Sara e' una giovane fotografa europea "ufficiale", a Baghdad con un 
contratto a tempo per conto di una importante agenzia stampa. Sara ha 
sempre seguito diligentemente tutte le indicazioni che le venivano 
fornite dai funzionari del Ministero dell'Informazione, e' in posseso 
di tutti  i visti, i passi e le autorizzazioni necessarie per 
lavorare alla "luce del sole" nella capitale. 
Per due settimane Sara e' rimasta nella sua stanza d'albergo con 
l'obiettivo puntato verso l'esterno. Pronta a correre fuori ogni 
qualvolta si presentava la possibilita' di uscire con i pulman messi 
a disposizione dalle autorita' irachene per arrivare nelle aree della 
citta' dove i funzionari del Ministero avevano deciso di portare i 
giornalisti. 
E cosi' sono andate avanti le giornate di Sara, giovane fotografa 
alla sua prima esperienza come inviata di guerra, nell'inferno di 
Baghdad 
Fino ad oggi. Fino all'arrivo dei "liberatori". 
Passato l'entusiasmo derivato dall' abbattimento della statuta un po' 
buffa e un po' tragica di Saddam Hussein, Sara ha pensato davvero che 
Baghdad fosse stata "liberata". 
E allora, cosa stare a fare li' in mezzo alla piazza in "festa"? 
Sara si e' butatta a piedi per le strade subito dietro il "Palestine" 
e lo "Sheraton". 
Gli autoblino ed i carri armati erano messi di traverso e puntavano 
le armi contro centinaia di civili niente affatto desiderosi di 
unirsi ai "festeggiamenti". Poco oltre e Sara assiste ai primo 
scontri a fuoco: militari americani che inseguivano uomini e donne 
sparando raffiche di mitra, carri armati che salivano e scendevano 
dai marciapiedi tritando sotto i congoli tutto quanto si trovavano 
davanti come automobili, biciclette, carretti di legno. 
E poi i colpi di cannone, secchi che mandavano in frantumi le 
facciate delle case, con la popolazione che usciva piangendo, 
terrorizzata. 
Sara ha paura. Si ferma. Scatta una dietro l'altra una serie di foto. 

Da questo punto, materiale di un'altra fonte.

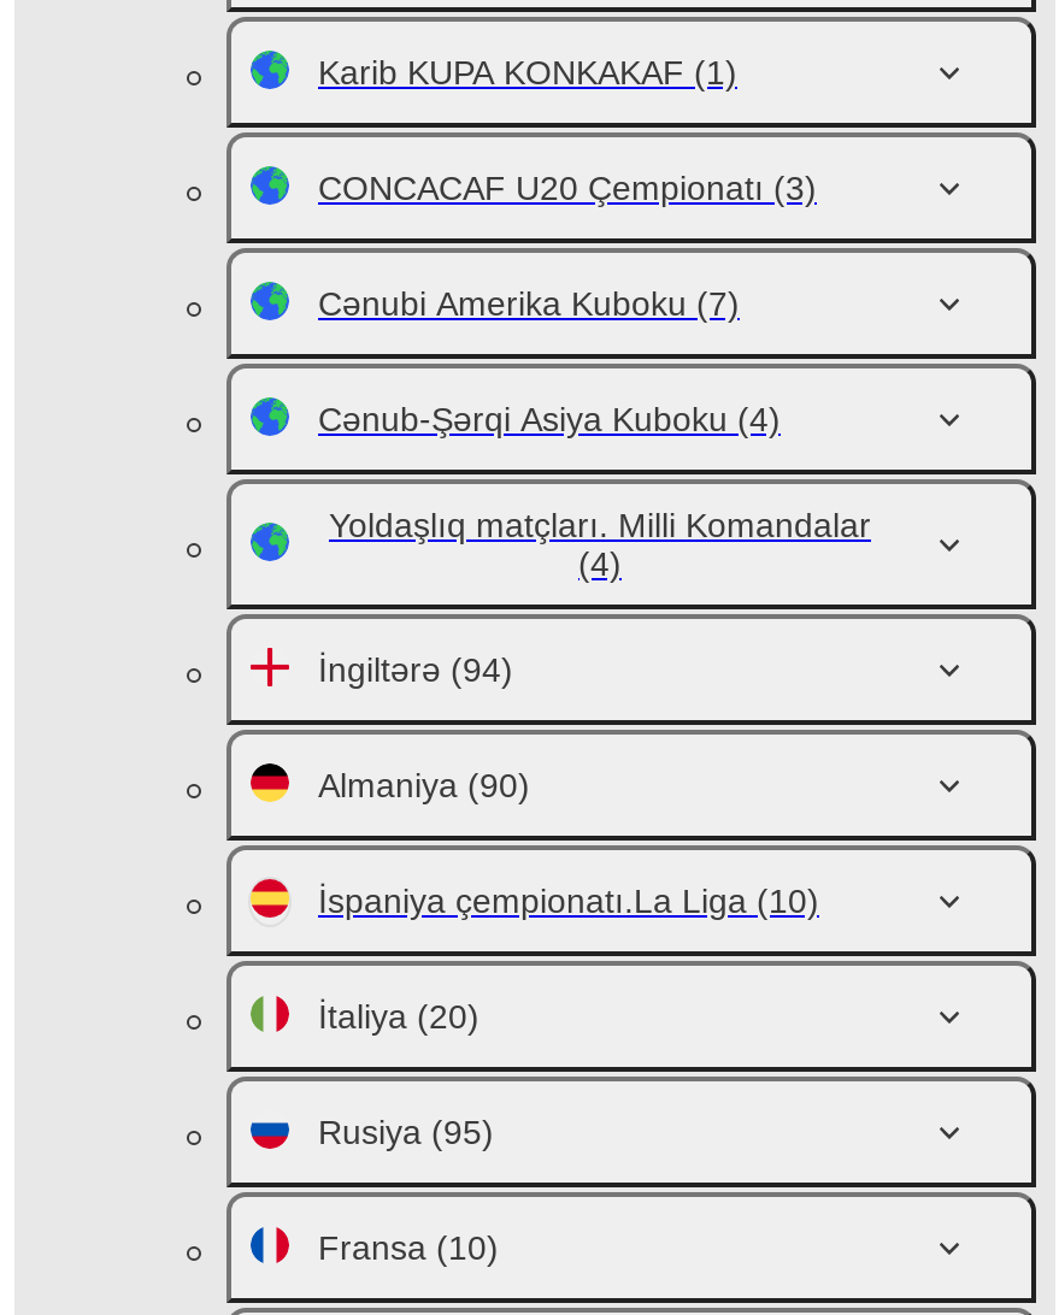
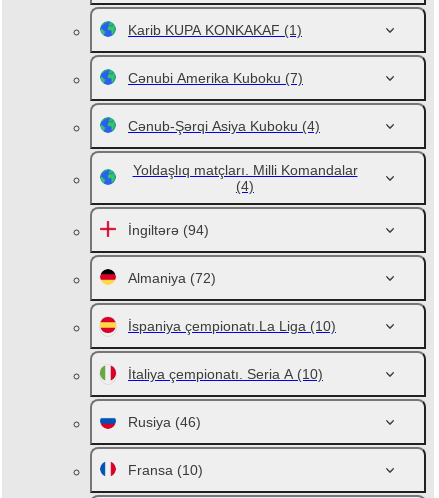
[318,169,817,207] CONCACAF U20 Çempionatı (3) -> none
[318,766,530,804] Almaniya (90) -> [128,270,216,286] Almaniya (72)
[318,997,480,1036] İtaliya (20) -> [128,366,323,382] İtaliya çempionatı. Seria A (10)
[318,1113,494,1151] Rusiya (95) -> [128,414,201,430] Rusiya (46)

Non crede ai suoi occhi Sara: ma come, pensa, Baghdad non e' stata 
"liberata"? 
Una jeep dei marines si avvicina da dietro, scendono tre soldati 
mentre uno  rimane alla guida. Le chiedono i documenti, i passi e le 
autorizzazioni. 
Lei, che ha tutto, li mostra senza timore. Poi le viene detto che non 
poteva fare foto, perche' quella era zona di guerra. 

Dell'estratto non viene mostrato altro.